Bebê, então com sete meses, foi transferido para Rio Branco com problemas de saúde provocados, supostamente, por maus tratos – Foto: cedida

Em janeiro, um suposto caso de maus-tratos contra três crianças de Xapuri, entre elas, uma bebê de apenas sete meses, causou indignação em toda a comunidade acreana e levou familiares a buscarem na Justiça pela guarda provisória, a fim de preservar a vida e garantir a segurança dos envolvidos durante o andamento do processo.

Com a repercussão do caso, o Ministério Público do Estado do Acre (MPAC) e a Defensoria Pública do Estado do Acre (DPE/AC), atuaram para proteger as crianças, em razão da suposta situação de risco e negligência cometida pela genitora.

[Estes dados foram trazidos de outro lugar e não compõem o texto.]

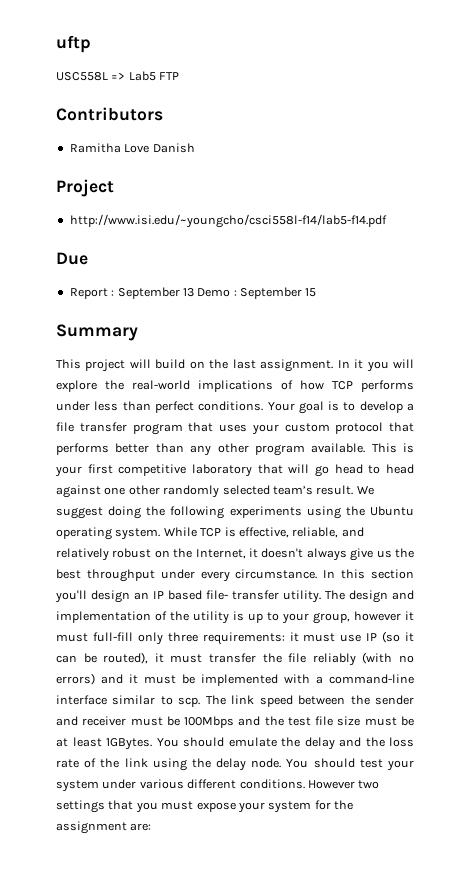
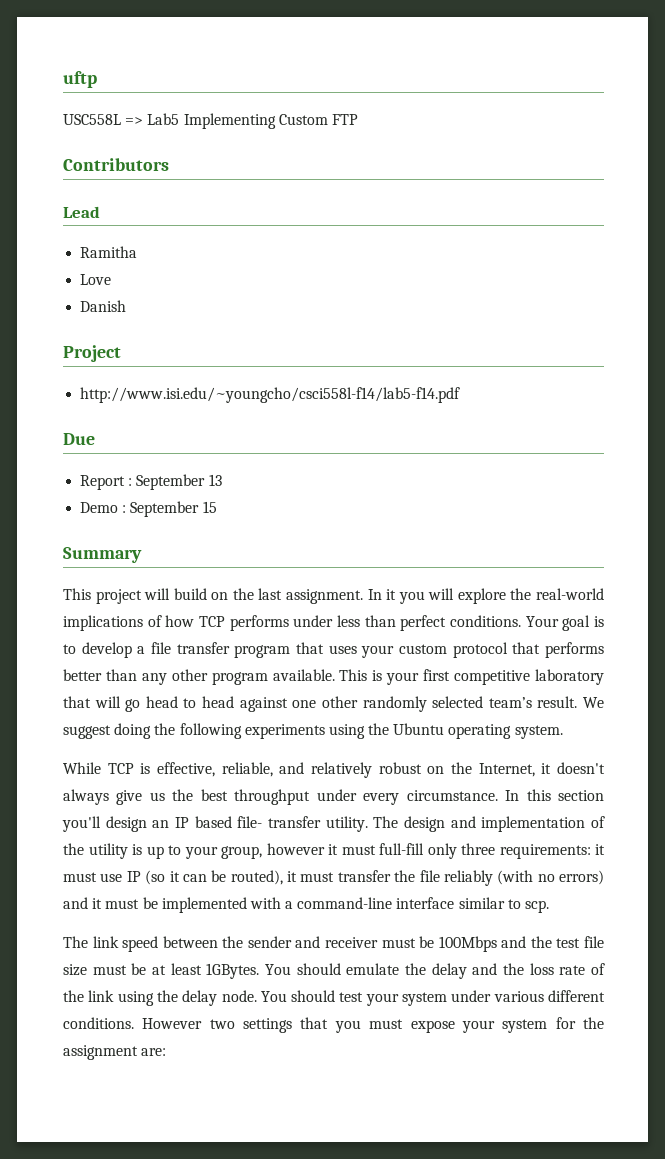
(156, 76) none -> [183,113,328,129] Implementing Custom
(163, 114) none -> [63,206,100,218] // Lead
(121, 148) none -> (138, 252) //
(150, 148) none -> (112, 279) //
(194, 292) none -> (222, 480) //
(161, 534) none -> (563, 732) //
(201, 702) none -> (550, 906) //

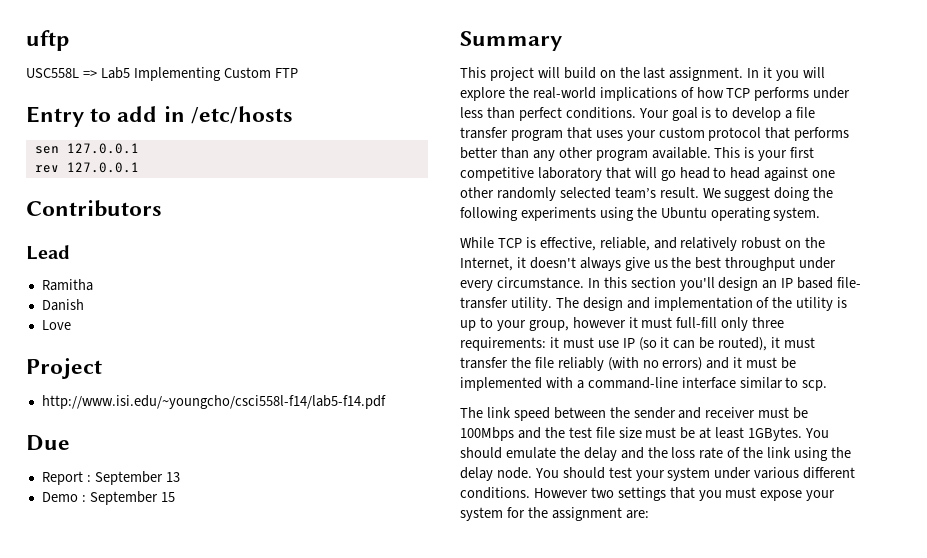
(358, 119) none -> [26,106,293,127] [34,143,139,154] [34,162,139,173] // Entry to add in /etc/hosts // sen 127.0.0.1 // rev 127.0.0.1
(138, 252) none -> [41,299,84,311] // Danish
[80,300,127,312] // Danish -> (71, 325) none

Em entrevista ao Portal Acre nesta sexta-feira, 6, Maria Aparecida de Souza, tia paterna da criança mais velha, de 4 anos, identificada pelas iniciais F.S.S, compartilhou detalhes da decisão e disse que, no momento, o sobrinho ficará sob a tutela de sua irmã, já que atualmente, reside no mesmo terreno da mãe das crianças, possível autora dos abusos.

“Saiu a decisão da guarda provisória, eu que abri o pedido, mas no momento ele vai ficar com a minha irmã, porque eu preciso me organizar e saber se eu vou conseguir vender a minha casa e sair daqui, porque eu moro, atualmente, entre a mãe das crianças e a mãe dela. As casas são próximas, não teria como a gente ficar assim, e fomos na Defensoria, explicamos, e a guarda foi passada para a minha irmã”, detalha.

Aparecida Souza acrescentou ainda que, mesmo com a proximidade, não interage com a mãe das crianças. Em relação ao estado de saúde e ao bem-estar das crianças, a tia garantiu que todos seguem bem e em recuperação. “O único que não tenho muitas notícias, até o momento, é o K.S.M”.

A guarda provisória da bebê, identificada pelas iniciais A.V.S.P, foi dada ao genitor, Renato Pereira. Já a criança de 2 anos, K.S.M, está em uma casa de acolhimento, em Brasiléia, sob proteção do estado, até a obtenção de uma manifestação técnica que ateste a viabilidade da guarda seja dada à avó materna da criança.